• What to do: Exactly the lines below, starting with the one containing "font-weight: none ->" and going on through the one containing "-> <div> <div>Pr.St.u.E.St.", must be reproduced, both ends included, and no pictures with them.

• Exercise materials:

------------------------------------------------------------

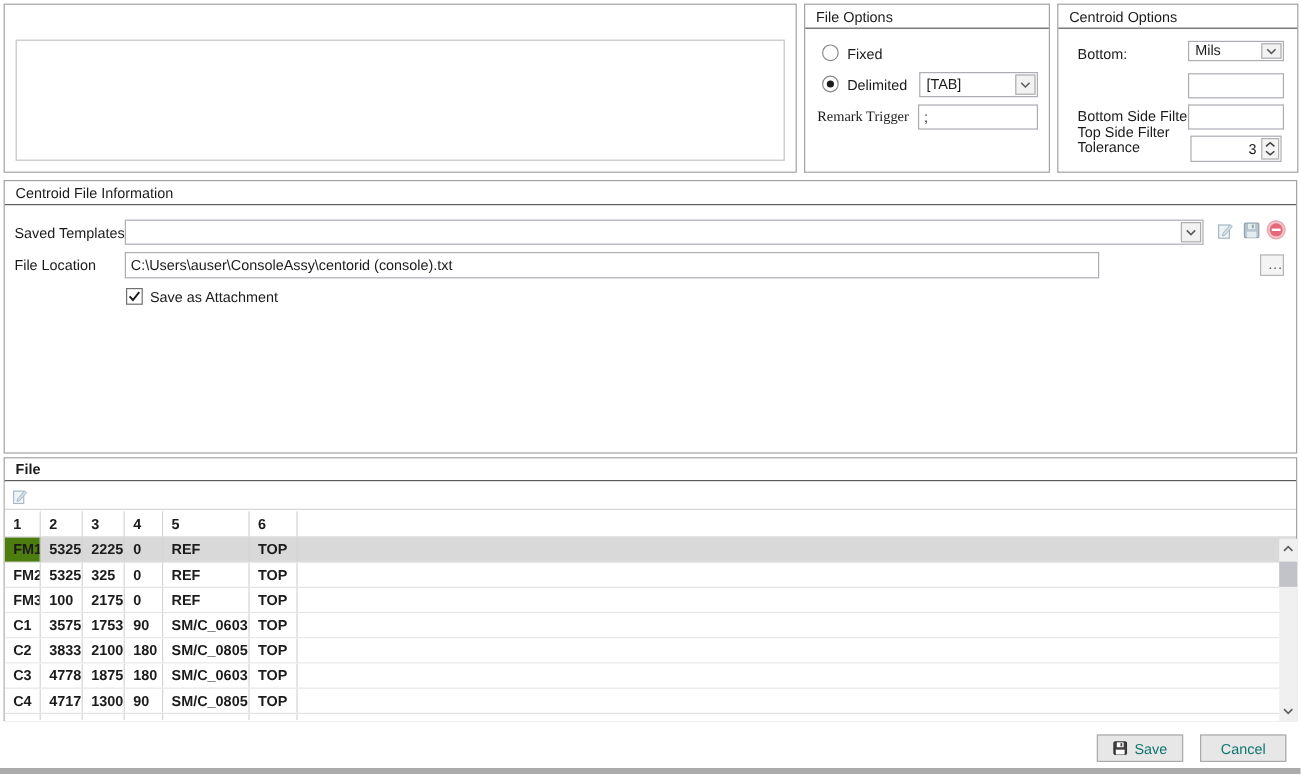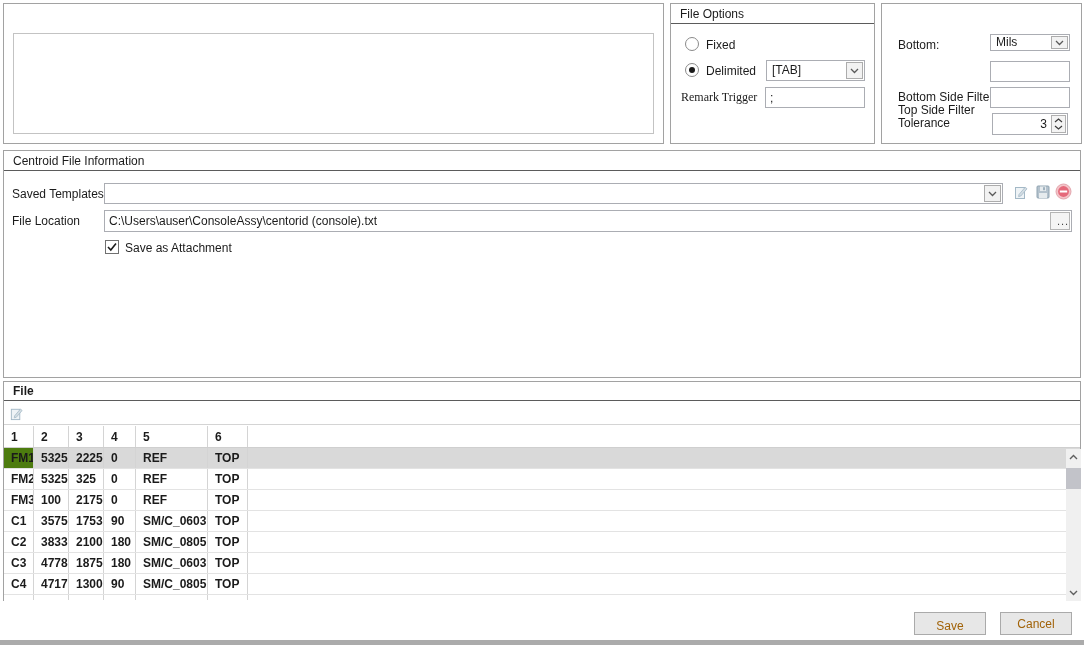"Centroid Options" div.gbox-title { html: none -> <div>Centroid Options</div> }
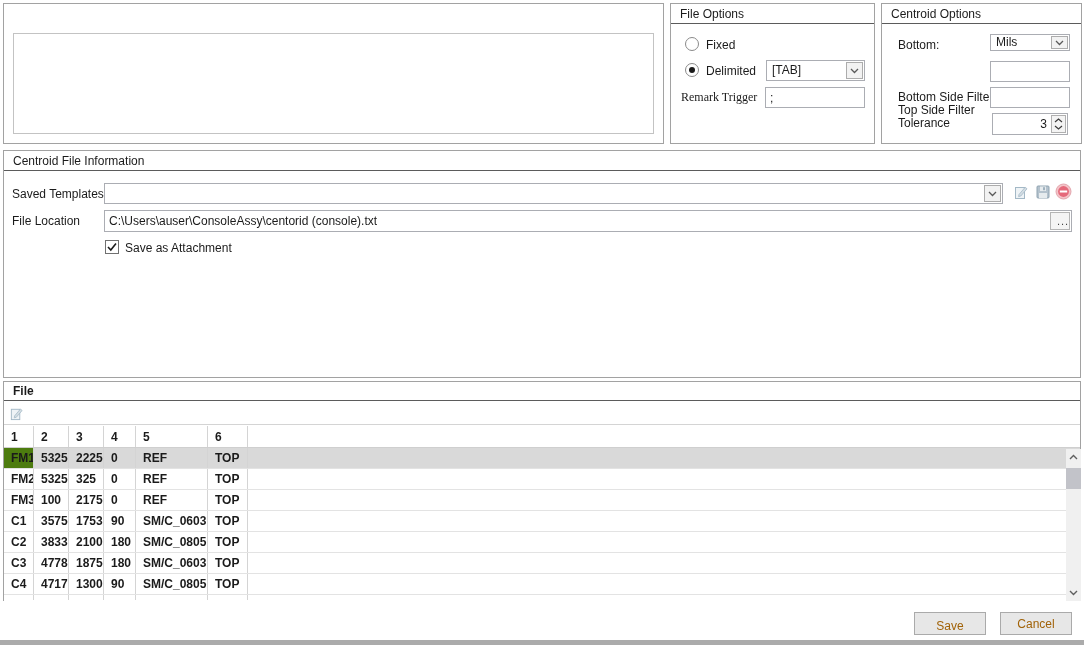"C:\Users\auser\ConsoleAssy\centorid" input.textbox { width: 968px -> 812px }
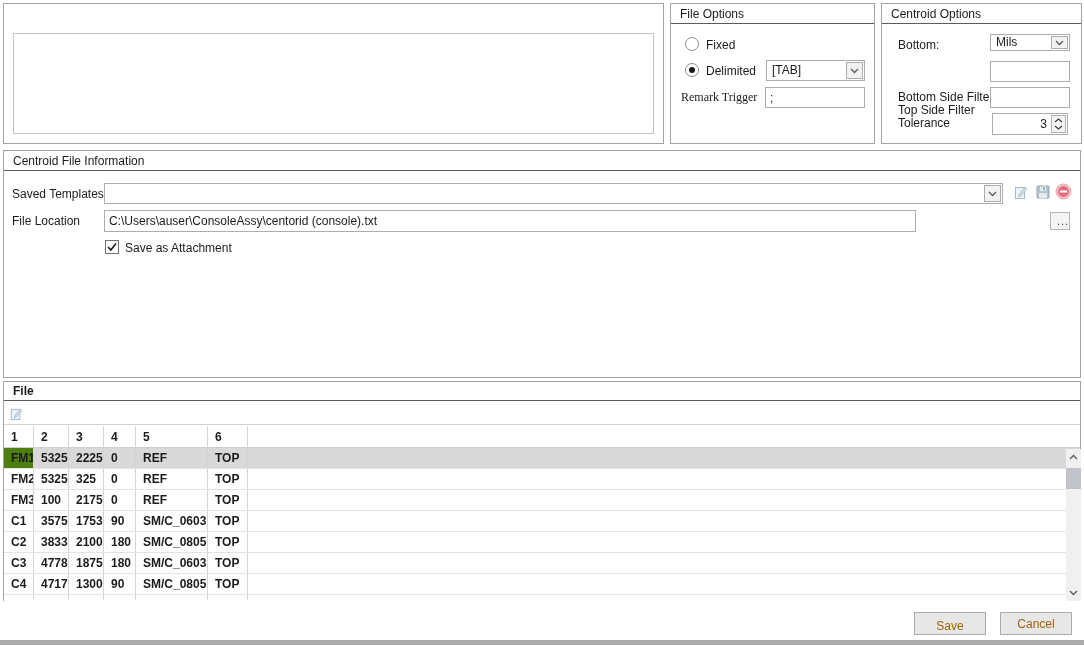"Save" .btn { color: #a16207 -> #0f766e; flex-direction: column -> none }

------------------------------------------------------------

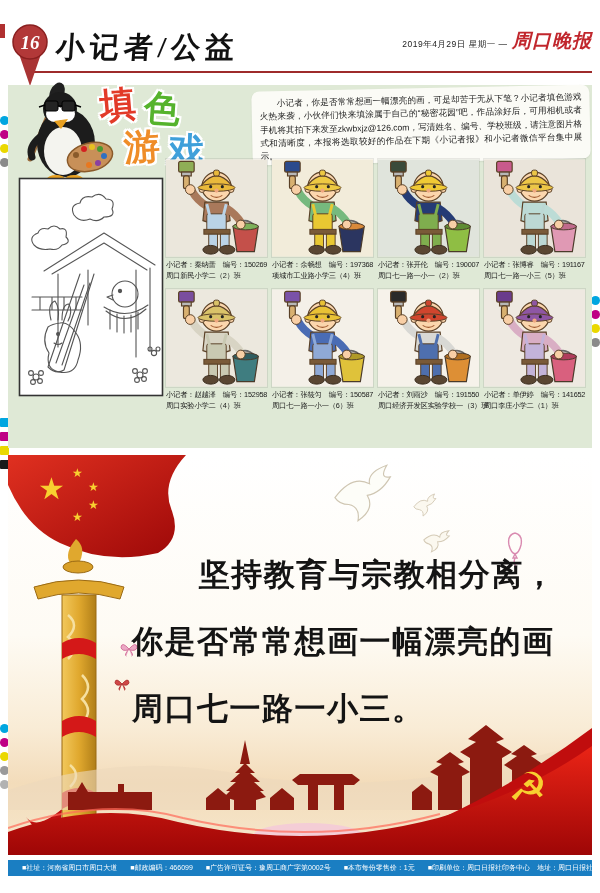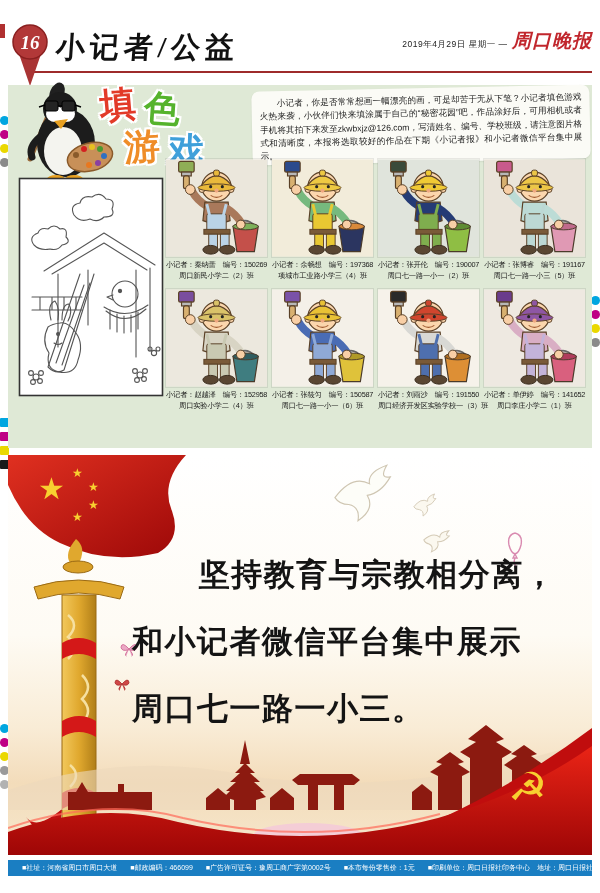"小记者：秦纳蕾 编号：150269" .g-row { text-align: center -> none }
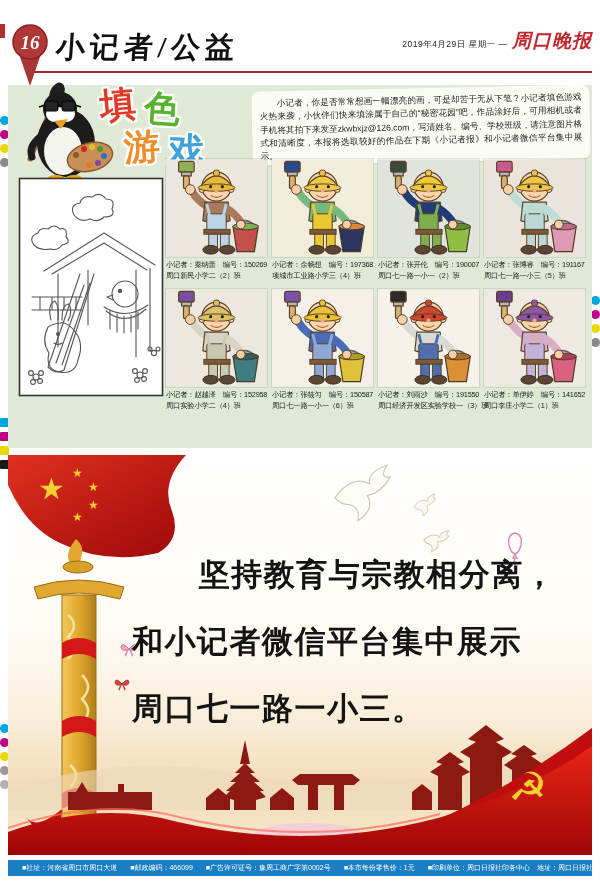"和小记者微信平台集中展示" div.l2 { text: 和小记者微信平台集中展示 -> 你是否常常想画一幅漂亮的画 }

------------------------------------------------------------

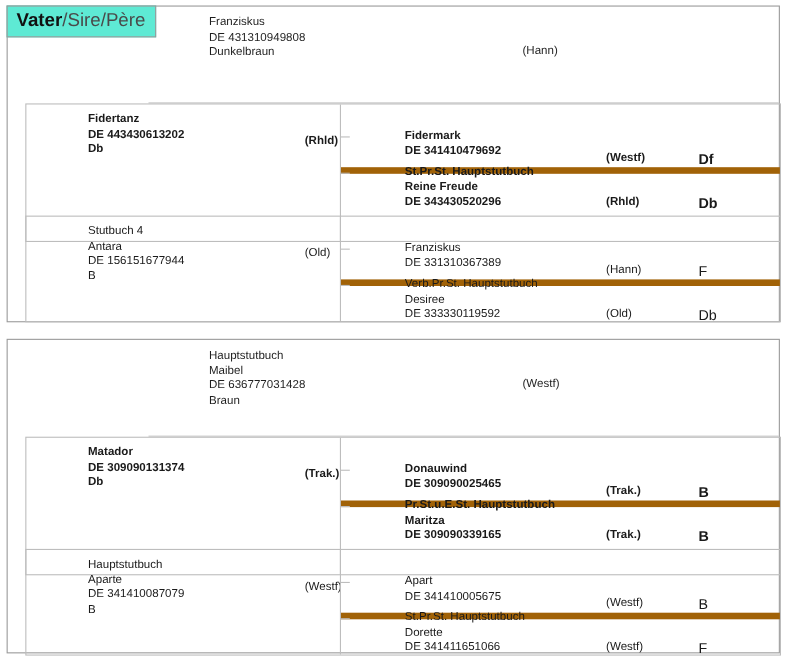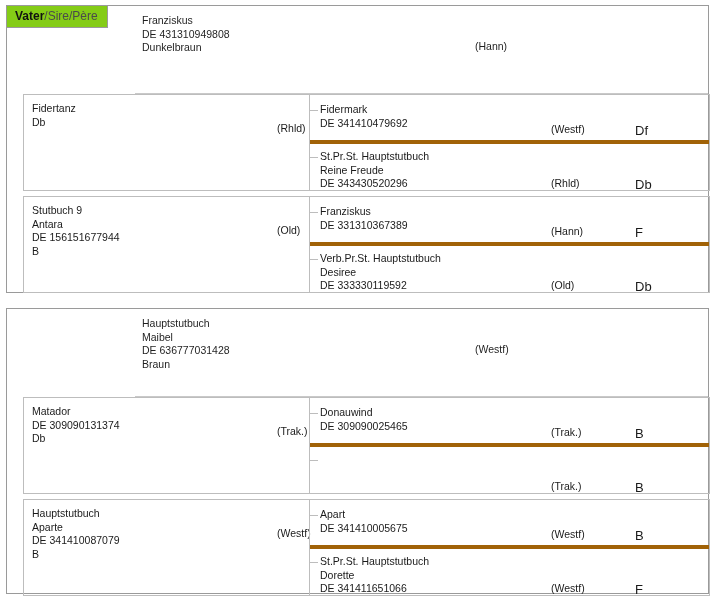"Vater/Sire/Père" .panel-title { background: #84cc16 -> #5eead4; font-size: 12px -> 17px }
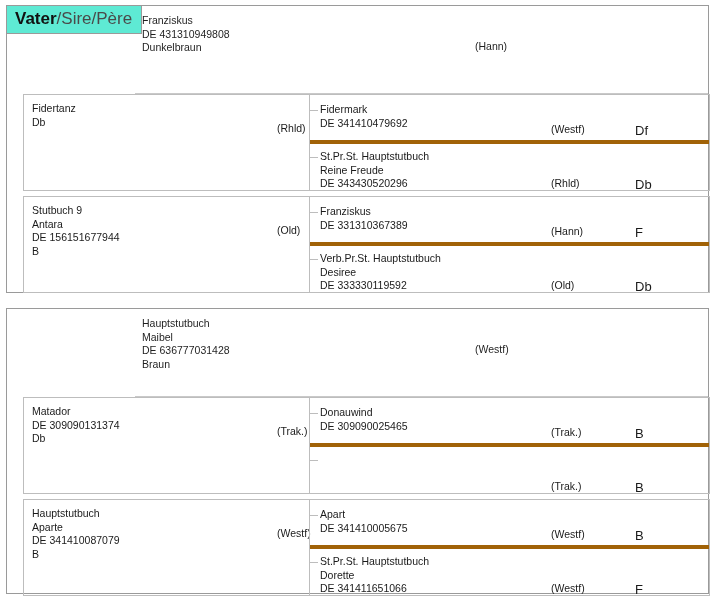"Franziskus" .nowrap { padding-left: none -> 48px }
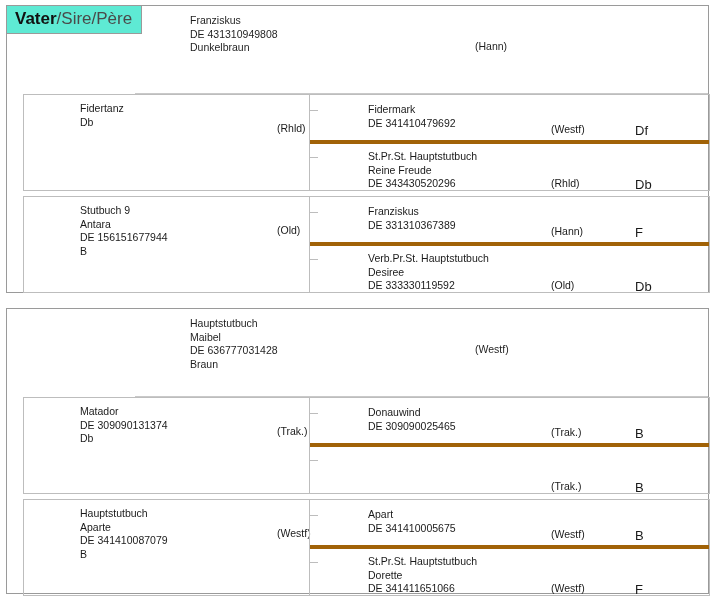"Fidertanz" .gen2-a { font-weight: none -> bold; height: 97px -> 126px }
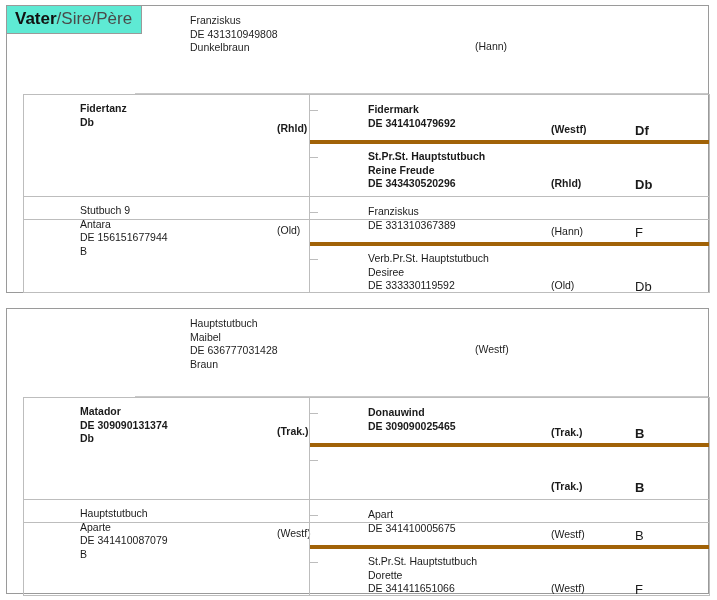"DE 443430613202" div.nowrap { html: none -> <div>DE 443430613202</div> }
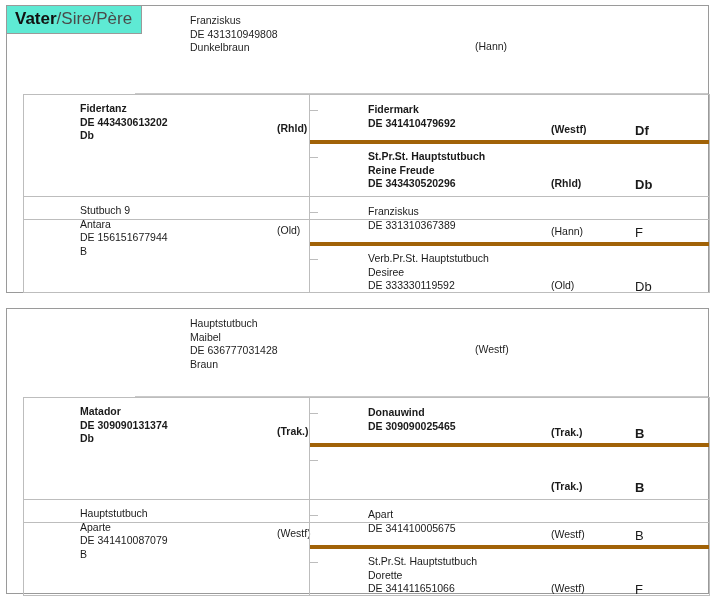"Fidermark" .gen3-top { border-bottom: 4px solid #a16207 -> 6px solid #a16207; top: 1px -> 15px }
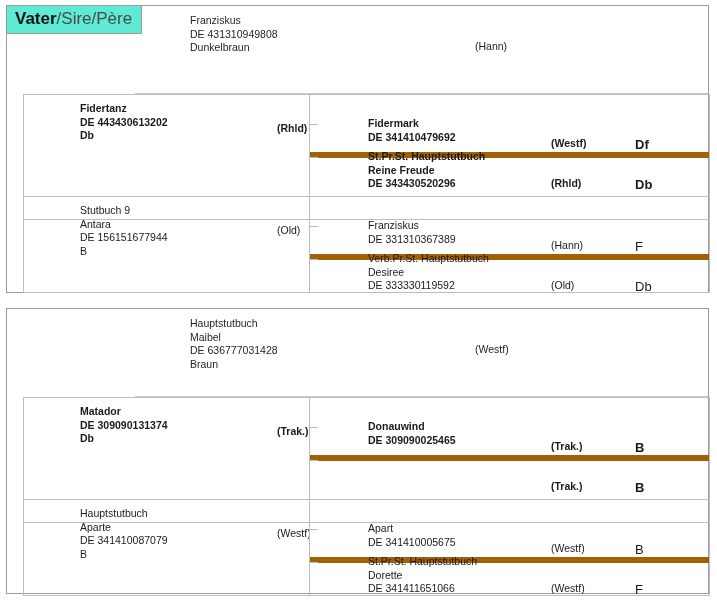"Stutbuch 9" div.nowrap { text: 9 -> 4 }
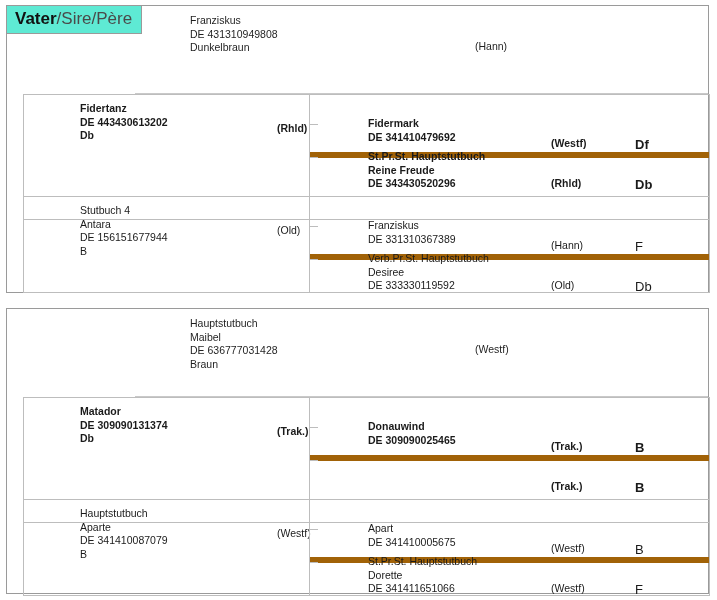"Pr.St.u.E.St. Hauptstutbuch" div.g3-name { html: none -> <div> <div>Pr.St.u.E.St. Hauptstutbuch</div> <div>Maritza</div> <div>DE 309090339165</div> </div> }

------------------------------------------------------------

• Output of the task:
"Fidertanz" .gen2-a { font-weight: none -> bold; height: 97px -> 126px }
"DE 443430613202" div.nowrap { html: none -> <div>DE 443430613202</div> }
"Fidermark" .gen3-top { border-bottom: 4px solid #a16207 -> 6px solid #a16207; top: 1px -> 15px }
"Stutbuch 9" div.nowrap { text: 9 -> 4 }
"Pr.St.u.E.St. Hauptstutbuch" div.g3-name { html: none -> <div> <div>Pr.St.u.E.St. Hauptstutbuch</div> <div>Maritza</div> <div>DE 309090339165</div> </div> }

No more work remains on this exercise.